Working with growers, distributors and retailers (independents and chains) from July to October 2020, the pilots focused on various romaine lettuce products, and showed that “investigations into foodborne illness outbreaks could be streamlined and conducted more effectively when supply chain partners provided extended product information during tracebacks,” the report overview stated.
Hitchcock acknowledges that there’s going to need to be education, training and understanding to get more businesses in the supply chain up to speed.
“The associations and the FDA also recognize that this is going to be a journey for folks, and we need to provide the tools to help them,” he said.
But Hitchcock also pointed out that these pilots can serve as a great example to other sectors of the industry looking to improve traceability.
“IFT and the Global Food Traceability Center are very active in seafood as well, and very similar types of things are happening,” he said. “The templates may be a little bit different, some of the information may be a little bit different, but it’s certainly deployable across multiple industries.”
While the FDA’s New Era and proposed traceability rule are still in the early going, there’s work that suppliers and manufacturers can do now.
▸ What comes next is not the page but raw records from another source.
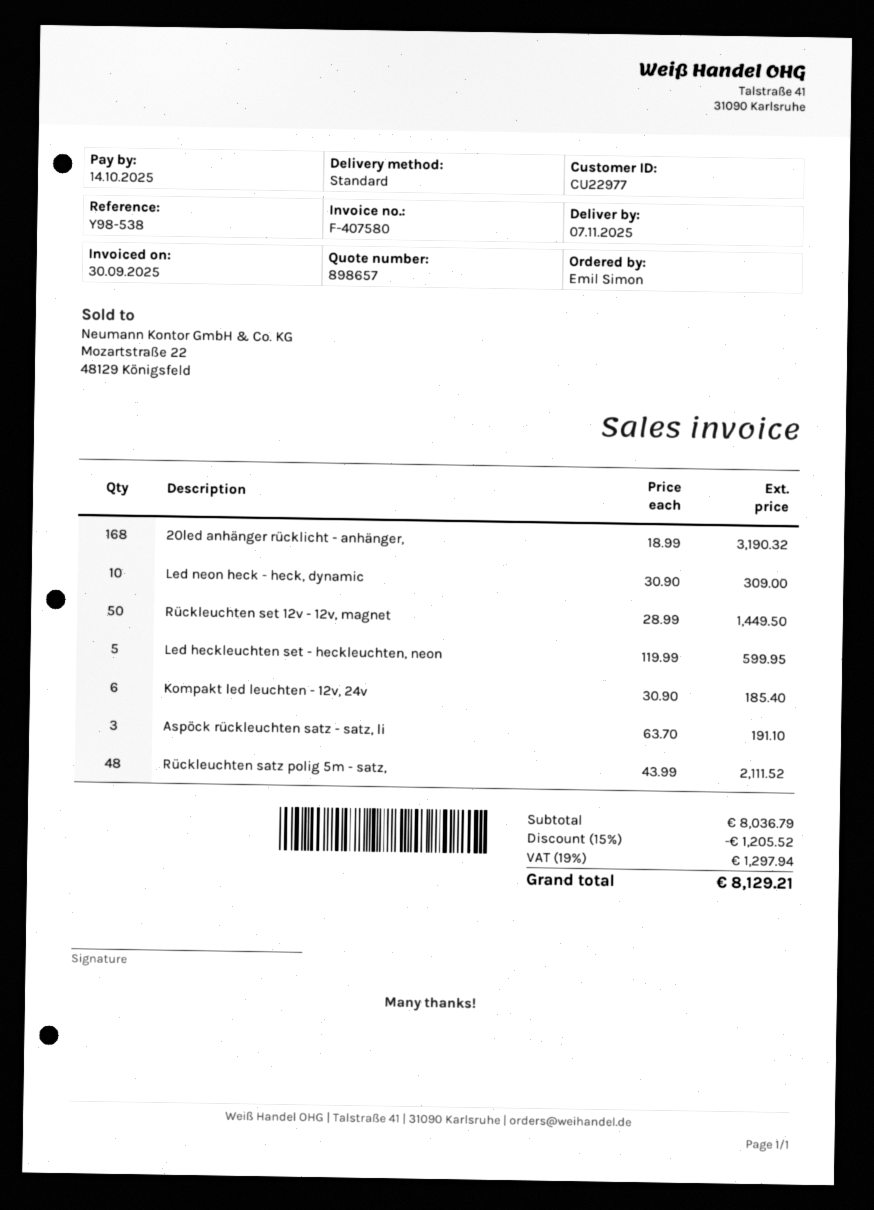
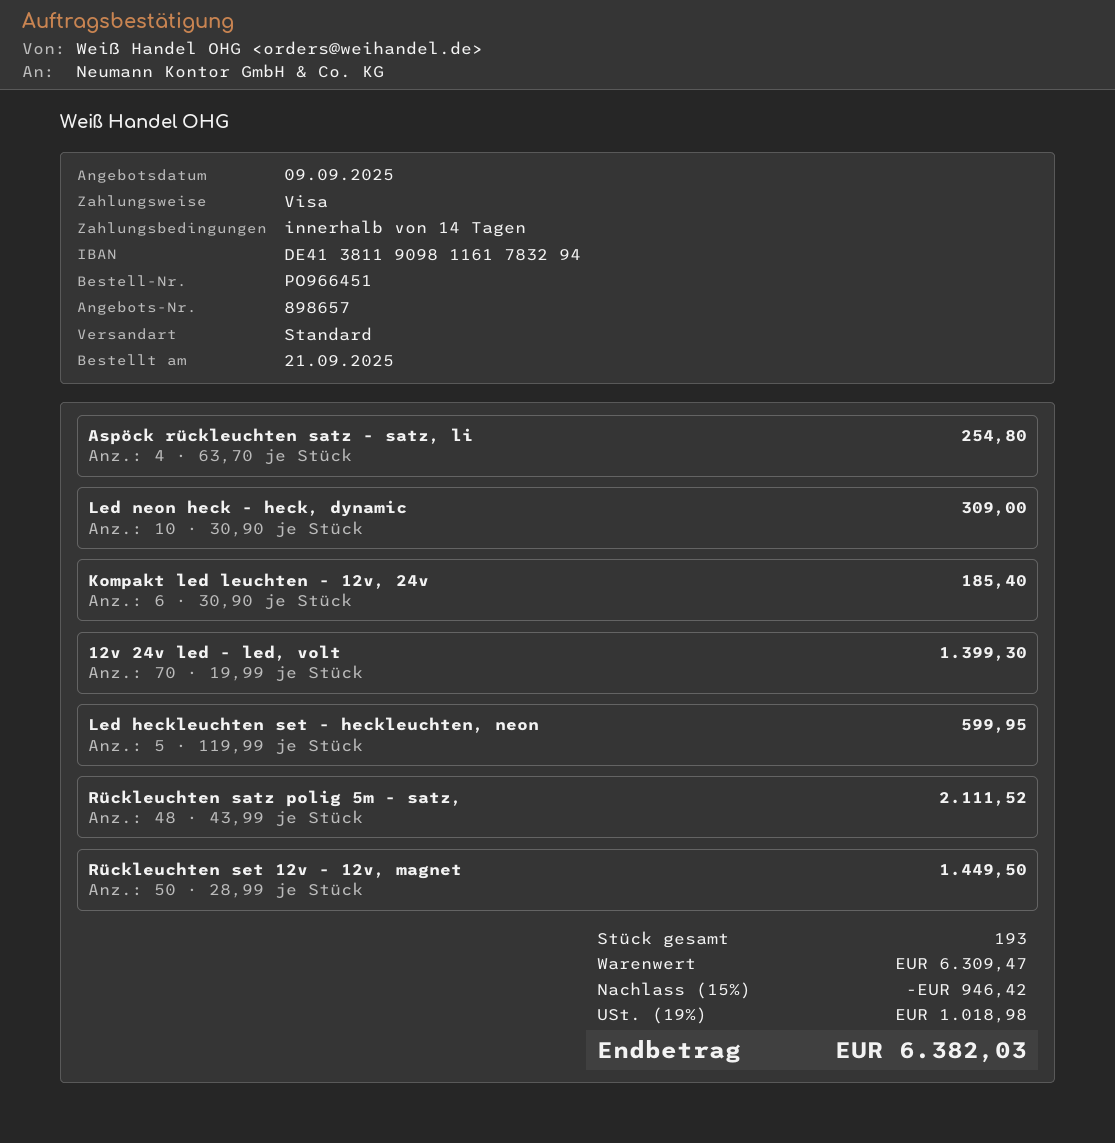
20led anhänger rücklicht - anhänger,: 168 x 18.99 = 3190.32 -> none
Aspöck rückleuchten satz - satz, li: 3 x 63.70 = 191.10 -> 4 x 63.70 = 254.80
12v 24v led - led, volt: none -> 70 x 19.99 = 1399.30
subtotal: 8036.79 -> 6309.47
discount: 15% = 1205.52 -> 15% = 946.42
tax: 19% = 1297.94 -> 19% = 1018.98
total: 8129.21 -> 6382.03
In fact, one of the first steps may simply be checking to see if the new regulations apply to you.
“[FDA has] outlined the product categories that are going to be subject to these new rules,” said Eric Hansen, vice president of technical solutions at SafetyChain Software, which develops tools to help food manufacturers capture data.
And even if it doesn’t apply to you, Hansen said that it provides a good framework for companies to set up traceability for risk management and public safety purposes.
“That might actually be one of the nice byproducts of this,” he said. “Even beyond where it applies, the food traceability rule lays out a reusable framework. So even people who are not subject to it might use that as a guide.”
Looking Ahead.
Part of what’s included in the New Era is also looking ahead at artificial intelligence, machine learning and predictive analytics to see potential problems down the road or improve efficiencies.
“It has the ability to identify trends or make you ask questions that maybe you didn’t know you had to ask,” Yiannas said.
He used the example of UPS, which used analytics to determine it can save time by reducing the unnecessary left turns its drivers make.
“They started digitizing all of the data: how fast their trucks were going, when they were idling, routes that they were taking, if they were turning left or right,” Yiannas said. “And lo and behold, only by digitizing information, using computational power and big data, they found out that when those trucks were making left hand turns, they tend to idle a lot, consume more gas and take a long time. You didn’t see it until you analyzed the data.”
Potential realizations such as that for the food industry make now an exciting time, Yiannas said.
“I’ve never been as excited as I am today to work on food safety,” he said. “While some of the challenges are daunting, I feel like for the first time in history, I truly sit at the threshold of a sea change on the tools that we can use to solve them. … I do believe that over the course of the next decade, you will see that curve of foodborne illness decrease, and we will do it together using new approaches.”